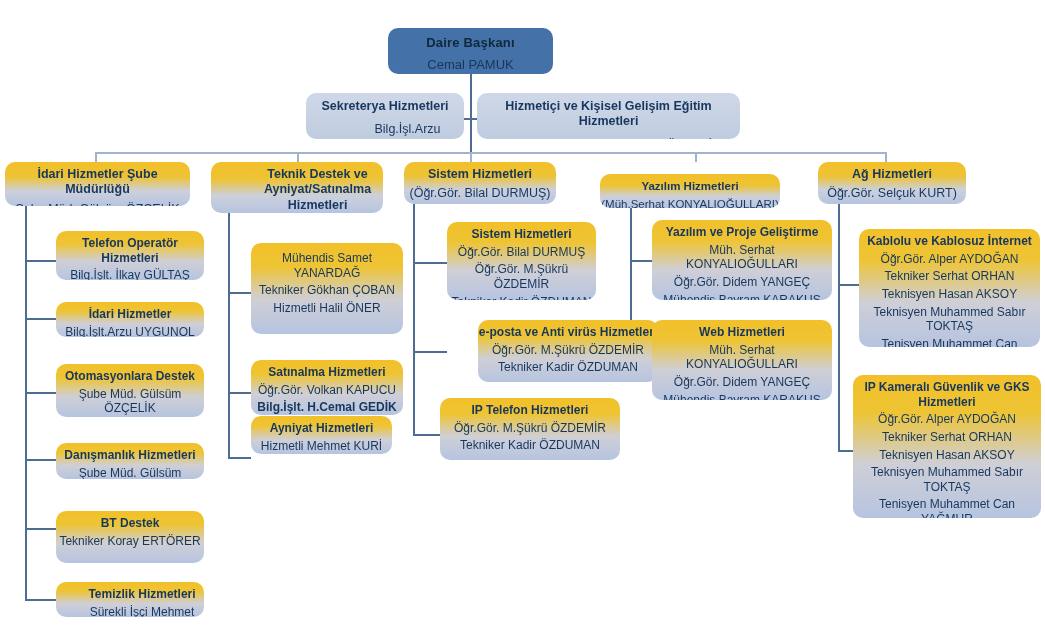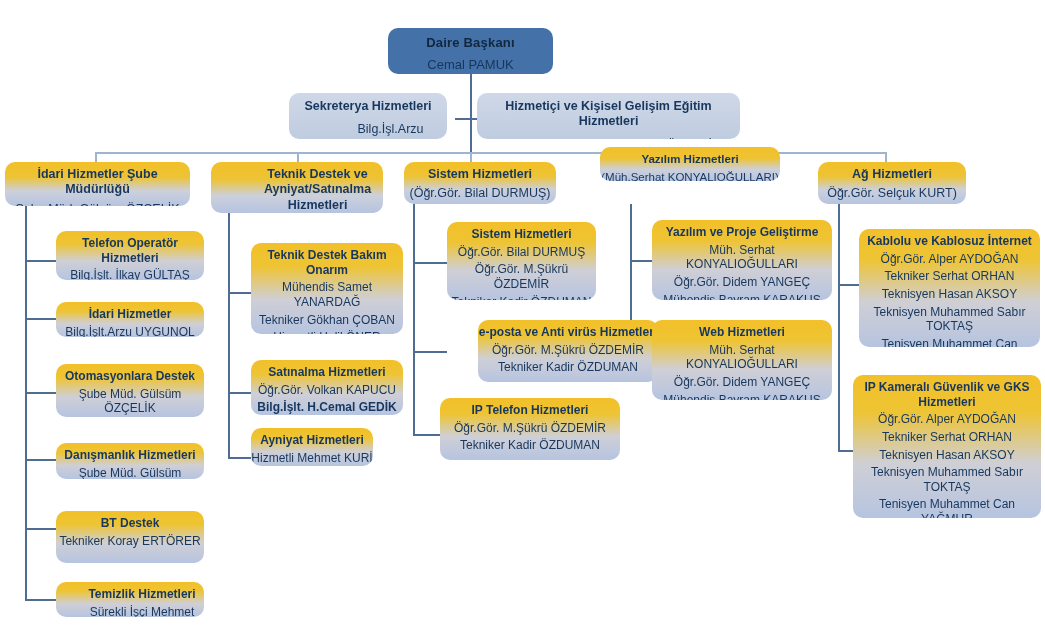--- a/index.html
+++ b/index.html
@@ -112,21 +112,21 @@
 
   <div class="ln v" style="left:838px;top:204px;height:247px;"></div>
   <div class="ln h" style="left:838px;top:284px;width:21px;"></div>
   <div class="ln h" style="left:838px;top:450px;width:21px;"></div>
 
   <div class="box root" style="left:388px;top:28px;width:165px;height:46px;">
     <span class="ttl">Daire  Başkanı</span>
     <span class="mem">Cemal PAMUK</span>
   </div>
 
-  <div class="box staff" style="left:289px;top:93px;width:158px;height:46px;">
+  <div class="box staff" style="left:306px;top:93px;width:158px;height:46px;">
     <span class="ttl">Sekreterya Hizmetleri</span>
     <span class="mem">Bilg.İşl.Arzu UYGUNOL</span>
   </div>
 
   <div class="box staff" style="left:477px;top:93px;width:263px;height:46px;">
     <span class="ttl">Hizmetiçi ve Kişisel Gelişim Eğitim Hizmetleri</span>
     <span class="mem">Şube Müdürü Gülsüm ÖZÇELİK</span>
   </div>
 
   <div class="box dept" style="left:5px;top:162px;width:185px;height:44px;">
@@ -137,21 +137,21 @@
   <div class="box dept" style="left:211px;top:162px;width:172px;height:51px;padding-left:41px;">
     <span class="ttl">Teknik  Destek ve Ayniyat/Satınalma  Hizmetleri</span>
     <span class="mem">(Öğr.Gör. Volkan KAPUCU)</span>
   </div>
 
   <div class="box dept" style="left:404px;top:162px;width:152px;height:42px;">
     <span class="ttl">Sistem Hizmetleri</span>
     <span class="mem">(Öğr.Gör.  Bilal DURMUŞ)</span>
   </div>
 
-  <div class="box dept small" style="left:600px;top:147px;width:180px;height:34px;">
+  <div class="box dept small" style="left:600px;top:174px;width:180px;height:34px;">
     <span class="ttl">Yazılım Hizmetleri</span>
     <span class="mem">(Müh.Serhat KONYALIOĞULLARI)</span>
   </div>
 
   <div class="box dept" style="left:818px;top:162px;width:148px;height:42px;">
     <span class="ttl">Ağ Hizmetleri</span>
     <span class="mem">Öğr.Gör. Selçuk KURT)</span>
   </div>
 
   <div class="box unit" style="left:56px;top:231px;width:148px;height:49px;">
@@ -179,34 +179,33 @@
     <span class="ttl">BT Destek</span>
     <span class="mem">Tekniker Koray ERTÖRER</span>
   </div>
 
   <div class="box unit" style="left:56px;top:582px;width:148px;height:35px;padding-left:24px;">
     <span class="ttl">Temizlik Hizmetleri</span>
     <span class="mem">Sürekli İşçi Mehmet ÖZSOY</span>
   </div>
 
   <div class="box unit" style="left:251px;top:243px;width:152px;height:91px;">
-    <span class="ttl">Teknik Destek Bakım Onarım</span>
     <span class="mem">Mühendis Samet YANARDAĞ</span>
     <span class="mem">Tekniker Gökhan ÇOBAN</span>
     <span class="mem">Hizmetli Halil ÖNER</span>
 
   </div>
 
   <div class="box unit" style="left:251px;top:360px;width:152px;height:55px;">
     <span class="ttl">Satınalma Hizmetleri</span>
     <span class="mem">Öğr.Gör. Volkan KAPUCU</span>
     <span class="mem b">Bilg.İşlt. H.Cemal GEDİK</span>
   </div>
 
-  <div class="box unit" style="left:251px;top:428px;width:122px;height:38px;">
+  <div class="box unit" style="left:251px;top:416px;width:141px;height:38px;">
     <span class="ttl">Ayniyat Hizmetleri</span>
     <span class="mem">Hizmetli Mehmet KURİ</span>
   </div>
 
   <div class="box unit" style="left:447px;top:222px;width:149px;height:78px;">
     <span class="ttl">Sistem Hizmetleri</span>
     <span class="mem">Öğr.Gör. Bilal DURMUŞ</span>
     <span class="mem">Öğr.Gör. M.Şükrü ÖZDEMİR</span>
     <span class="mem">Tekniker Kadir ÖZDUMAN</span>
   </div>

════════

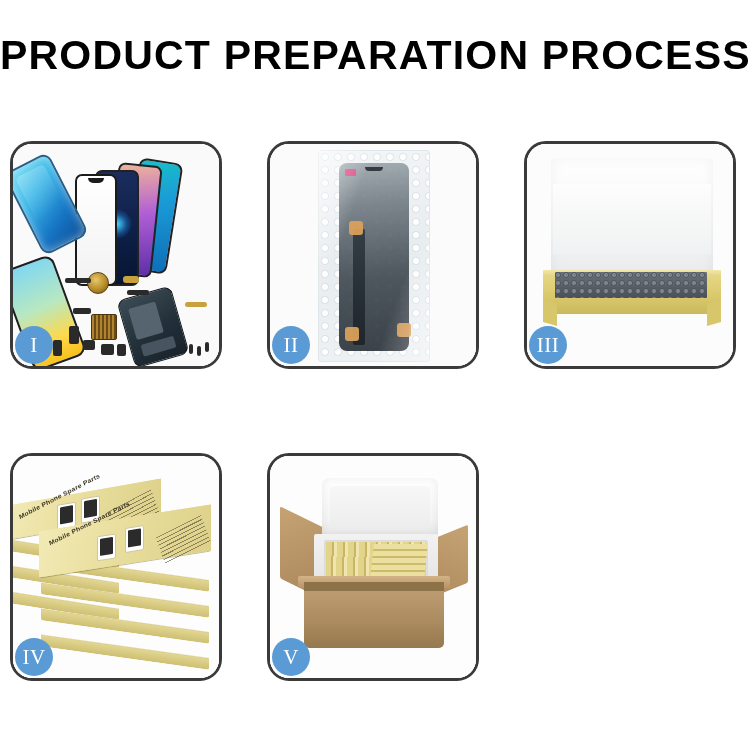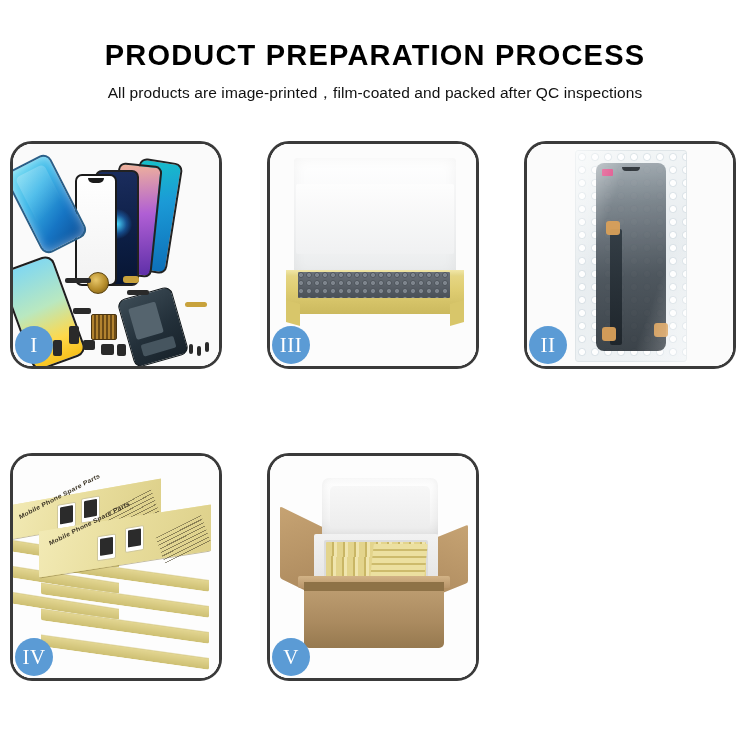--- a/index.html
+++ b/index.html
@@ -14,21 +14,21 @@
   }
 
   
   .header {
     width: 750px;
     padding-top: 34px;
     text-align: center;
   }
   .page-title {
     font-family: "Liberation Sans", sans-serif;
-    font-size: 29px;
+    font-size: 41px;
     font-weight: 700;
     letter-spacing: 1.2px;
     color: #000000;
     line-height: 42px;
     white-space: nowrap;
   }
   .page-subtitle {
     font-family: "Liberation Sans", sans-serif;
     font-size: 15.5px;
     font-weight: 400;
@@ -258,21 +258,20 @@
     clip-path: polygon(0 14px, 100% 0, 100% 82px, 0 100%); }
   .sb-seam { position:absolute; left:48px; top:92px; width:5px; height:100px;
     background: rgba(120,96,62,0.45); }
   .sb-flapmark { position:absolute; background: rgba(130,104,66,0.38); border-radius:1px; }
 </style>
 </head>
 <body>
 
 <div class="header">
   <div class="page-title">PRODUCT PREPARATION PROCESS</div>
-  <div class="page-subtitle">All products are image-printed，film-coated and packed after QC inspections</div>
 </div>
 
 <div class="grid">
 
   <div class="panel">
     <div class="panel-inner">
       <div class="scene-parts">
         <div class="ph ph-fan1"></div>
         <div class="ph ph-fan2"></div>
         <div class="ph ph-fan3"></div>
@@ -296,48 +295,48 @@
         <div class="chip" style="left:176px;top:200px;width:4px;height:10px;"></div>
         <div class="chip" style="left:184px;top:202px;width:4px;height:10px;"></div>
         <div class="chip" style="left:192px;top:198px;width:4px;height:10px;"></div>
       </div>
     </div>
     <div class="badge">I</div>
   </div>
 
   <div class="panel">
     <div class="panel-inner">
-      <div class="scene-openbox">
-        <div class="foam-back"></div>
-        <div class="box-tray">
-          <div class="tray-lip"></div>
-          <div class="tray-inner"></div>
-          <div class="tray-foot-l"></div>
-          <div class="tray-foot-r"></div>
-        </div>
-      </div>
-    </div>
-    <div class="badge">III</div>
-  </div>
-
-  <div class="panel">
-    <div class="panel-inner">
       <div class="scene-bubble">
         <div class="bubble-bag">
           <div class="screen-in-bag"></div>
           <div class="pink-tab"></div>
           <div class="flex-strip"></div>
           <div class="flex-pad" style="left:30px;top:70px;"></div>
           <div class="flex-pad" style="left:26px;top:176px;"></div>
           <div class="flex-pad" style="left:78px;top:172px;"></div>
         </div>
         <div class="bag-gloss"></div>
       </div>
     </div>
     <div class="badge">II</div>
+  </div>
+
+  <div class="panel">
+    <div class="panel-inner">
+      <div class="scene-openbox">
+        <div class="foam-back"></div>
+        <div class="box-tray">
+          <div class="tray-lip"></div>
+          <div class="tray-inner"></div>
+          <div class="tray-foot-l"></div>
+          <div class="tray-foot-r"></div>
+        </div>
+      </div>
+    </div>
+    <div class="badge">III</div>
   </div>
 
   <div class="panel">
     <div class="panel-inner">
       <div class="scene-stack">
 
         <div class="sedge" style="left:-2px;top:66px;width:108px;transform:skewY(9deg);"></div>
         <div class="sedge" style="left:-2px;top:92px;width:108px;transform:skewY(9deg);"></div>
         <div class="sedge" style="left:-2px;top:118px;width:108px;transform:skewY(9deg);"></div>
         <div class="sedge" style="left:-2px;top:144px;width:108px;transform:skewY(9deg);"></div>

════════

**Your instructions**
Copy out all the lines of the records that include "Hizmetli".

**Your solution**
     <span class="mem">Hizmetli Halil ÖNER</span>
     <span class="mem">Hizmetli Mehmet KURİ</span>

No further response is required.